▶ **TASK REQUIREMENTS**:
Repeat only the lines between the one with "[699,857,852,878] rngverify.py ->" and the end of the material below, both ends included. Omit any picture.

#####

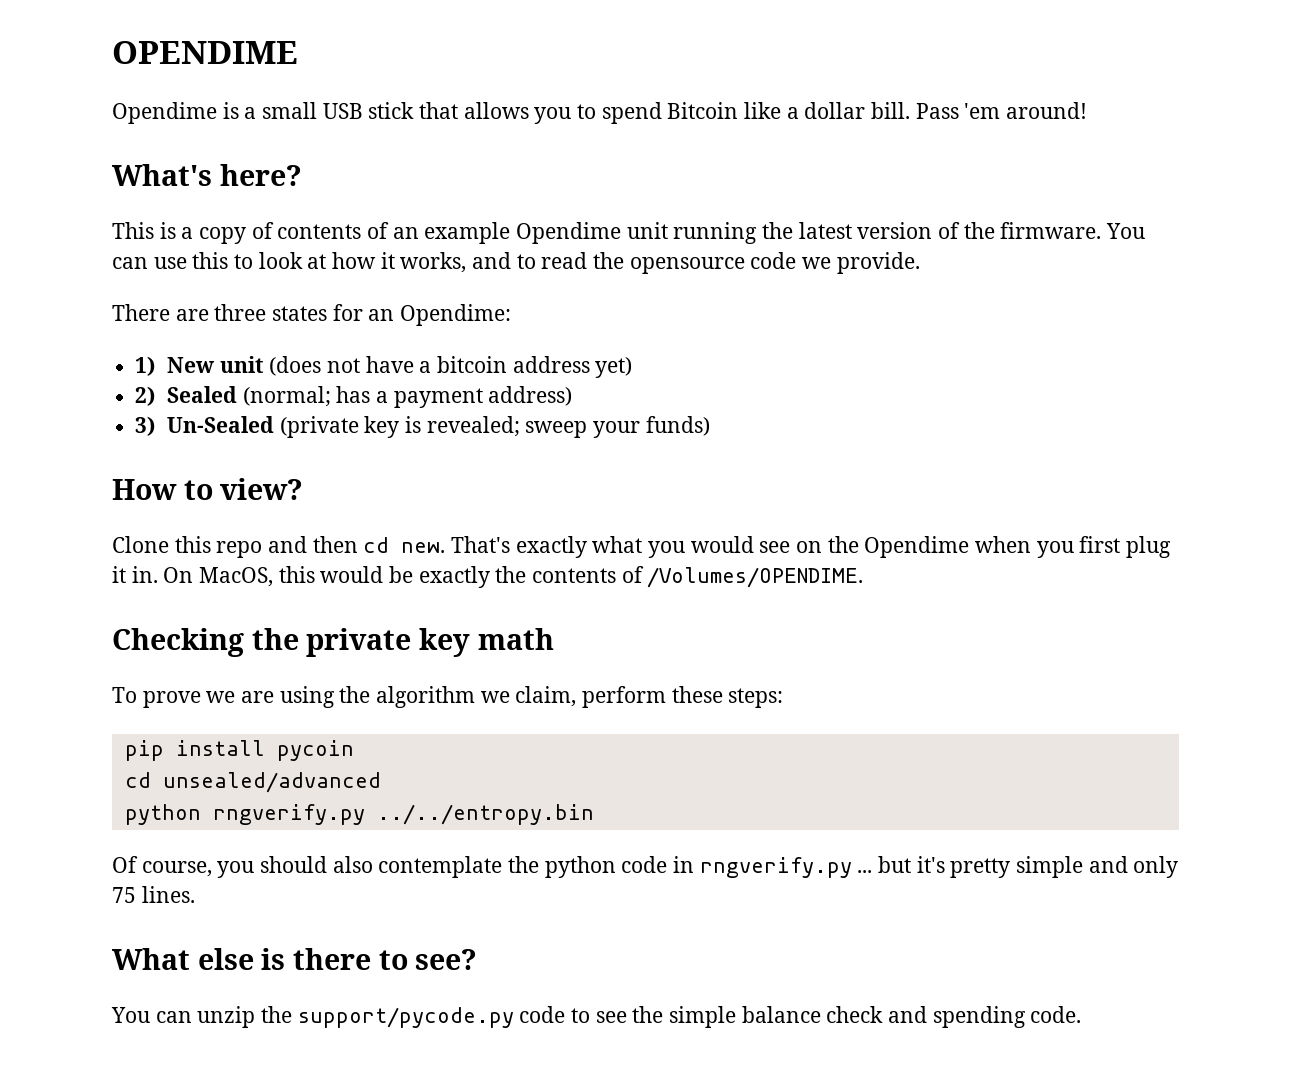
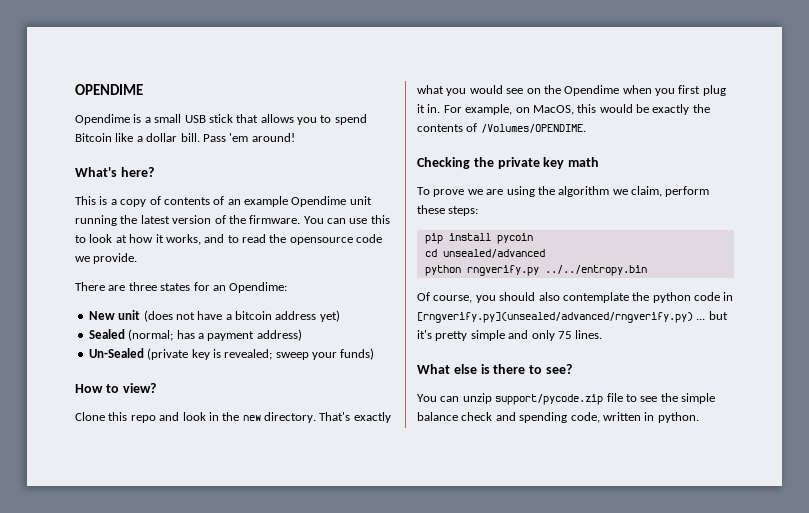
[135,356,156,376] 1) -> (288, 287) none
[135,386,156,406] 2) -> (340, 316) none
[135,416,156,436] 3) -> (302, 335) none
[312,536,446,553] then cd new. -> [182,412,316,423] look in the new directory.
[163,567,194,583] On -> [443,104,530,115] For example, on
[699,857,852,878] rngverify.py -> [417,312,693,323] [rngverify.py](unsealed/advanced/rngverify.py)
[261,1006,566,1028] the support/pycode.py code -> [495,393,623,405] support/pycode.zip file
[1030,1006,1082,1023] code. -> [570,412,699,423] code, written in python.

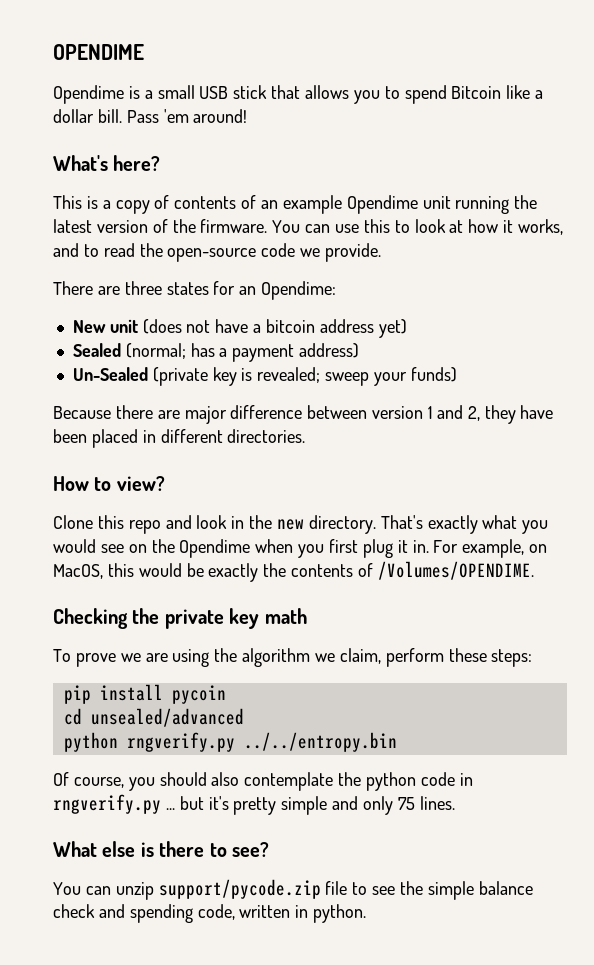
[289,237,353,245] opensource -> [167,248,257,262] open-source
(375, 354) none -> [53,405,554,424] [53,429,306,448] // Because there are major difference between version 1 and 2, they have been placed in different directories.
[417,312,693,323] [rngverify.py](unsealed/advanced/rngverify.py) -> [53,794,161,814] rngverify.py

#####

▶ **ANSWER SPACE**:
[699,857,852,878] rngverify.py -> [417,312,693,323] [rngverify.py](unsealed/advanced/rngverify.py)
[261,1006,566,1028] the support/pycode.py code -> [495,393,623,405] support/pycode.zip file
[1030,1006,1082,1023] code. -> [570,412,699,423] code, written in python.

[289,237,353,245] opensource -> [167,248,257,262] open-source
(375, 354) none -> [53,405,554,424] [53,429,306,448] // Because there are major difference between version 1 and 2, they have been placed in different directories.
[417,312,693,323] [rngverify.py](unsealed/advanced/rngverify.py) -> [53,794,161,814] rngverify.py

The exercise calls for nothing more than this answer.